## [WHAT IS REQUIRED]
From the listing below, reproduce word for word the part that opens with the line containing "(201, 527) none" and closes with the line containing "(231, 247) none"; reproduce nothing else.

## [RECORDS SUPPLIED]
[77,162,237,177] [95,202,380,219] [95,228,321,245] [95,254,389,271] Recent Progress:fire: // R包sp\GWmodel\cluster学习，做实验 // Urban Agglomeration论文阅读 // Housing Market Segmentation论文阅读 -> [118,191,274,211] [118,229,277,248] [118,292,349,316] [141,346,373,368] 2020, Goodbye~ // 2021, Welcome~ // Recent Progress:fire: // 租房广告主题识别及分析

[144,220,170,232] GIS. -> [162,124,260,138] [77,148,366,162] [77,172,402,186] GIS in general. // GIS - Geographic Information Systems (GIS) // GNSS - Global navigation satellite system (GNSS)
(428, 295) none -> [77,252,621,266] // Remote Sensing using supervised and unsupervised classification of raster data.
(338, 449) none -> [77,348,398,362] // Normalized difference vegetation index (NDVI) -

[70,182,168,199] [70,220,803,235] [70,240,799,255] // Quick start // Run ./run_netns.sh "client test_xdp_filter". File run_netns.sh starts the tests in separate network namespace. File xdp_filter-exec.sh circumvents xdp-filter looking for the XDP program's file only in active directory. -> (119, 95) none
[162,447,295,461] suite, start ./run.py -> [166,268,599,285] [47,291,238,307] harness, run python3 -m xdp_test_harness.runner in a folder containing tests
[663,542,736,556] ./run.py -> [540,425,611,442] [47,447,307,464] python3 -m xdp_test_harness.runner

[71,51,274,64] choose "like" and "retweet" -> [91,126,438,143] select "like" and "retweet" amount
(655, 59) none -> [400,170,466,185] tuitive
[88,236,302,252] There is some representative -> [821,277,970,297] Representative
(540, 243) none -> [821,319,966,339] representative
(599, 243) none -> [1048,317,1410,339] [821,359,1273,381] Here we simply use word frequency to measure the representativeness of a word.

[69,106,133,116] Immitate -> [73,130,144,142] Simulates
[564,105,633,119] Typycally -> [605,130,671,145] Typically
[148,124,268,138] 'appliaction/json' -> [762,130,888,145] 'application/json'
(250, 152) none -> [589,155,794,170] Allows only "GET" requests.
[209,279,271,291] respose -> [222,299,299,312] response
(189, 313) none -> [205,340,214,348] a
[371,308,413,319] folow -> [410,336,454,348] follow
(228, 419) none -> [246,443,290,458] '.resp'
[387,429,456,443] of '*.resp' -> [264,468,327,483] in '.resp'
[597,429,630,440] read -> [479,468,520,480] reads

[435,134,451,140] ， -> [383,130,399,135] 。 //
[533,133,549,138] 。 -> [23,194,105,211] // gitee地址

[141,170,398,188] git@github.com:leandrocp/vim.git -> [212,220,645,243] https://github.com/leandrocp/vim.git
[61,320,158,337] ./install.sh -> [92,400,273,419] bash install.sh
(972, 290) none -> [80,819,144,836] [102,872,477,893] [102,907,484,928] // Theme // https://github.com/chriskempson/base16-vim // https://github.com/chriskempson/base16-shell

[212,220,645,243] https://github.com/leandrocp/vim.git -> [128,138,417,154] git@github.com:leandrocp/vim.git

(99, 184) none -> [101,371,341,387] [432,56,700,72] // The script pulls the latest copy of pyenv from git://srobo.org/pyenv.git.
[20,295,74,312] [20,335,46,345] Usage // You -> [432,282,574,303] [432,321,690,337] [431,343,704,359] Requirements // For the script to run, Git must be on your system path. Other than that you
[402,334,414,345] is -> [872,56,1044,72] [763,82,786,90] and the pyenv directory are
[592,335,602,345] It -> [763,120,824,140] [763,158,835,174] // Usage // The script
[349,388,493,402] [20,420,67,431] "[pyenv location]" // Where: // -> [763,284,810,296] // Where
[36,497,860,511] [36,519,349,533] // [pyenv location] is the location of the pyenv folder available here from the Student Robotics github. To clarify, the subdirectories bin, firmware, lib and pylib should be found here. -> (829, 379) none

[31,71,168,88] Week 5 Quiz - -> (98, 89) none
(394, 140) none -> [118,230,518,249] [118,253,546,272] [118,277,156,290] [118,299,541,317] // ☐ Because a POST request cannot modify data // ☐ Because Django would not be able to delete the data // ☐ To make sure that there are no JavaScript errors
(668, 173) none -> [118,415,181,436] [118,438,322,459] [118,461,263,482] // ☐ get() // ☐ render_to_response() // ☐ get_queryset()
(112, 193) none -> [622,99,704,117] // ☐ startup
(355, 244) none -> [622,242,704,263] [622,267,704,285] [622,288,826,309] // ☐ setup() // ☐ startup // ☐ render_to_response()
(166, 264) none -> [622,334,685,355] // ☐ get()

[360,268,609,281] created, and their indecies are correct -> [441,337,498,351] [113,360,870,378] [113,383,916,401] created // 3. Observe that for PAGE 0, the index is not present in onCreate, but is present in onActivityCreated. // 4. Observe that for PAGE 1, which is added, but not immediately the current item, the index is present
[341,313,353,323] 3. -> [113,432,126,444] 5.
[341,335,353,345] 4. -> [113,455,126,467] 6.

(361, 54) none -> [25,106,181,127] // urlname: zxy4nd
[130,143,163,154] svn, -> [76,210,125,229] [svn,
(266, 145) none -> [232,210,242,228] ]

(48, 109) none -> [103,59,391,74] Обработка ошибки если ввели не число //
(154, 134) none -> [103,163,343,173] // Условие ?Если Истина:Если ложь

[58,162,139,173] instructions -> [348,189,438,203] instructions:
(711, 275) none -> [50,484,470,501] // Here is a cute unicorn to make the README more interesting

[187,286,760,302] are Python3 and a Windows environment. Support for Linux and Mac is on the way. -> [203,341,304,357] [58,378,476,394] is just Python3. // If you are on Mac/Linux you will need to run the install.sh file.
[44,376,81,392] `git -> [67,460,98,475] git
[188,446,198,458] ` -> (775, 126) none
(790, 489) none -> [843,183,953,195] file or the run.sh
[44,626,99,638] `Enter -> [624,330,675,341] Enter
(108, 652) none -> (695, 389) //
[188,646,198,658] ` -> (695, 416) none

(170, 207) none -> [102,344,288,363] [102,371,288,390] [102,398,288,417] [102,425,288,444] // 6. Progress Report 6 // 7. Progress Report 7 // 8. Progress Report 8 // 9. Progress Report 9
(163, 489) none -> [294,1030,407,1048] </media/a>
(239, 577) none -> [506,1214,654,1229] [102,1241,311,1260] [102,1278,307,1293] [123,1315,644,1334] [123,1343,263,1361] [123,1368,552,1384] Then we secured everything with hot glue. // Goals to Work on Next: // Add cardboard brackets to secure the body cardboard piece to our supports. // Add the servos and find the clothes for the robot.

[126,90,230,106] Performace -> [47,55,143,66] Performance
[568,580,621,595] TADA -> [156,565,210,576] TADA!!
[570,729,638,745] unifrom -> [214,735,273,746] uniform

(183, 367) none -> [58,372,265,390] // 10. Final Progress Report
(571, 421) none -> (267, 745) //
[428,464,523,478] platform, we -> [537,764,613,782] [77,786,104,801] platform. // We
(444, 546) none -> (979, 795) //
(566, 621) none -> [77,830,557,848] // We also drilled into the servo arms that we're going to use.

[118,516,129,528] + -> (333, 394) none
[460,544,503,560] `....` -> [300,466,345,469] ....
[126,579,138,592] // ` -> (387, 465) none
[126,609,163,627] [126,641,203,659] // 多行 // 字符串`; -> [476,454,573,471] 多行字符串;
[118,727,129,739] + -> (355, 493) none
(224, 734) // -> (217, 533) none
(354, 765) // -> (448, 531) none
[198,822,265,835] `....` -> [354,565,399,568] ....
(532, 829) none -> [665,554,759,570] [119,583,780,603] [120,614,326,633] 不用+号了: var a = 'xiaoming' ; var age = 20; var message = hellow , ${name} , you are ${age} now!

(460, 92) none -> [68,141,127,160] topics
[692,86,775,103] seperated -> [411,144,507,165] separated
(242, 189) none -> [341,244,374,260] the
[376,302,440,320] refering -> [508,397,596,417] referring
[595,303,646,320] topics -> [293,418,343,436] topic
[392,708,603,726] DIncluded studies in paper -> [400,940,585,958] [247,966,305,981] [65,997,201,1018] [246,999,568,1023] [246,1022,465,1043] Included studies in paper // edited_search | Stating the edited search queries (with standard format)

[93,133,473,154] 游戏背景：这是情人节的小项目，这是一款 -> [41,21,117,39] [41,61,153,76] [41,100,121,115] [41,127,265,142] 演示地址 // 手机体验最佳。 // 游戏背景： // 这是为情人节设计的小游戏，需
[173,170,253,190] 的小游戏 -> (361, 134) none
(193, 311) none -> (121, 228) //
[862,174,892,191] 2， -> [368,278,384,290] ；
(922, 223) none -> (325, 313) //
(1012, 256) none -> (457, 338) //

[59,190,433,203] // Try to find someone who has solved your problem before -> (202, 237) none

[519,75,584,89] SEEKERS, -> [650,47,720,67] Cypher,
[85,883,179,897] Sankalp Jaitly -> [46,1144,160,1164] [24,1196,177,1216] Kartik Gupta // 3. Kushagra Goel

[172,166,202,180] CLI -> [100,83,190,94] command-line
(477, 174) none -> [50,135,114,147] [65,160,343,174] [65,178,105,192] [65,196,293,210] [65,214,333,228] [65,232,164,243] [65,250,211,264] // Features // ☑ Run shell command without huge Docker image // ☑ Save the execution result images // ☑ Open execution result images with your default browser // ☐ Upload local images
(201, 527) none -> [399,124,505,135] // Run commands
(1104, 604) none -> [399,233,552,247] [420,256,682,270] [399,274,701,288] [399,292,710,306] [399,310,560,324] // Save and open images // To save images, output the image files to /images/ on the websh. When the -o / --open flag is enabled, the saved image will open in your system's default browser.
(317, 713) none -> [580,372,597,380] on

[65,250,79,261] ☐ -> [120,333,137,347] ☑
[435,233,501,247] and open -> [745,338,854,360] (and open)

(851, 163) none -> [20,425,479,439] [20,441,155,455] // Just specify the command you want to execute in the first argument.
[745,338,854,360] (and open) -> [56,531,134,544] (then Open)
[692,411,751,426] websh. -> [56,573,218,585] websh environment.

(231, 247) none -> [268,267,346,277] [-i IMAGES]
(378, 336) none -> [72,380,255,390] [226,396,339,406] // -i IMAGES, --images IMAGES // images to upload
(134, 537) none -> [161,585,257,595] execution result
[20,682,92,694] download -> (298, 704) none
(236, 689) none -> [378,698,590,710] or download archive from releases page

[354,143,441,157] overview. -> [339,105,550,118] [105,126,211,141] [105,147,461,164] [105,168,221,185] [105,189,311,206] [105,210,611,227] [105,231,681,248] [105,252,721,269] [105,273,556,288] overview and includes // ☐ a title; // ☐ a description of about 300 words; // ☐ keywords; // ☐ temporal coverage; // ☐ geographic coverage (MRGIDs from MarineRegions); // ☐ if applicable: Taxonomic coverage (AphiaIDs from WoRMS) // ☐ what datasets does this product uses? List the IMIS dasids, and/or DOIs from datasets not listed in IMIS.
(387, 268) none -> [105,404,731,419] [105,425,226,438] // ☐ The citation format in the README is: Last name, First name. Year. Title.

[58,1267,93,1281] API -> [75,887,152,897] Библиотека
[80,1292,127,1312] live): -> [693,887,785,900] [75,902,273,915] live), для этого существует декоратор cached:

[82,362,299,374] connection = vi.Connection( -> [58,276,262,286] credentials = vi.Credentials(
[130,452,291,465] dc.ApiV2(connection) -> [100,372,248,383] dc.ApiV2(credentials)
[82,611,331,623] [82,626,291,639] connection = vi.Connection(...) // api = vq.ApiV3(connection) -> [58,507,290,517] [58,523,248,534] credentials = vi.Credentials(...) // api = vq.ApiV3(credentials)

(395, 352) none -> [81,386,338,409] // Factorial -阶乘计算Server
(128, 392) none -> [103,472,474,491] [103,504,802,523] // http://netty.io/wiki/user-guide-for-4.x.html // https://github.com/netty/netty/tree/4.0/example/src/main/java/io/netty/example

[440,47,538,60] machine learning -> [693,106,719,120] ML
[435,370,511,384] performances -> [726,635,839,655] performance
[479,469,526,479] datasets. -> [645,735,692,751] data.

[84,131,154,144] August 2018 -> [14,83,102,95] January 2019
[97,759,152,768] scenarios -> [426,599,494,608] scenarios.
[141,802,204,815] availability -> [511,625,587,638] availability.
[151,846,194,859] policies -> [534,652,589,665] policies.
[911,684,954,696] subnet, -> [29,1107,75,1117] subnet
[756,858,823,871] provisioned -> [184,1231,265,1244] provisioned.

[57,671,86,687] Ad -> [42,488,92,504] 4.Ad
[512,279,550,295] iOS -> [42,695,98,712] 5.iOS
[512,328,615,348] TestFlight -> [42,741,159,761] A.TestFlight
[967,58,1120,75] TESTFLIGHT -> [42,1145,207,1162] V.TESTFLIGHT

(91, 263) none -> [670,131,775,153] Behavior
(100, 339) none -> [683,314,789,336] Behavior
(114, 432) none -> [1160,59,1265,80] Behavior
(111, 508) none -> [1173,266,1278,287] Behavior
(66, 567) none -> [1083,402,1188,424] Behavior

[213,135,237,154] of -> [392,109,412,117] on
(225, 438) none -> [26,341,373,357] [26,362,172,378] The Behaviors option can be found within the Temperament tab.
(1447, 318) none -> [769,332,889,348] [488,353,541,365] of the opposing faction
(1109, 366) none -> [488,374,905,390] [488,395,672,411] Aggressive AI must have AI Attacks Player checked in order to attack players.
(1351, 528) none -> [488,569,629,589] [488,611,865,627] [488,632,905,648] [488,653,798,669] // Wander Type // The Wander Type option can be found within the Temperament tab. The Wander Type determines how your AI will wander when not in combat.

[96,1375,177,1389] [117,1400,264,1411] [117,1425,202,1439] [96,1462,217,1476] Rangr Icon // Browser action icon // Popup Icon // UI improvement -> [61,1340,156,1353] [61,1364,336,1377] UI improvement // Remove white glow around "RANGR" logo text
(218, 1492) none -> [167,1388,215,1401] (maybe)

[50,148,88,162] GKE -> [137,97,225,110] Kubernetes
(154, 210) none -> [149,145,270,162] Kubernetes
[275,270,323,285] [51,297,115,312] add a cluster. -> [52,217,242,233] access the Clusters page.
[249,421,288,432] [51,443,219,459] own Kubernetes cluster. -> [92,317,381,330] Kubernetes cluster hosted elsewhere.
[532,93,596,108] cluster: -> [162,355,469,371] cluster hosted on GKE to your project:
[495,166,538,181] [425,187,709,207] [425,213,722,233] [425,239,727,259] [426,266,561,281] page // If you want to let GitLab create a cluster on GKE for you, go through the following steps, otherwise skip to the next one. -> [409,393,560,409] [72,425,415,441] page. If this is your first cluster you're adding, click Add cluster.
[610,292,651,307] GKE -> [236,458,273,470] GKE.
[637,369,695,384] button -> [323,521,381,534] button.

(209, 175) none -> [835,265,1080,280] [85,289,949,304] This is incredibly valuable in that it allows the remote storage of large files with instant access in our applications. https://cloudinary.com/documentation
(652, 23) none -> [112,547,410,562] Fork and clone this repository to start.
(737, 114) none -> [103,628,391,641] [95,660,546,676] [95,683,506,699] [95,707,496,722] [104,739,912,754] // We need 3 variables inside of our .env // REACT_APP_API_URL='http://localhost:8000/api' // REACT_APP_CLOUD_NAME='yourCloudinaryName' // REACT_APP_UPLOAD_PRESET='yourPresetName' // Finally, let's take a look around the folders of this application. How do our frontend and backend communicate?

## [RESPONSE TO THE EXERCISE]
(201, 527) none -> [399,124,505,135] // Run commands
(1104, 604) none -> [399,233,552,247] [420,256,682,270] [399,274,701,288] [399,292,710,306] [399,310,560,324] // Save and open images // To save images, output the image files to /images/ on the websh. When the -o / --open flag is enabled, the saved image will open in your system's default browser.
(317, 713) none -> [580,372,597,380] on

[65,250,79,261] ☐ -> [120,333,137,347] ☑
[435,233,501,247] and open -> [745,338,854,360] (and open)

(851, 163) none -> [20,425,479,439] [20,441,155,455] // Just specify the command you want to execute in the first argument.
[745,338,854,360] (and open) -> [56,531,134,544] (then Open)
[692,411,751,426] websh. -> [56,573,218,585] websh environment.

(231, 247) none -> [268,267,346,277] [-i IMAGES]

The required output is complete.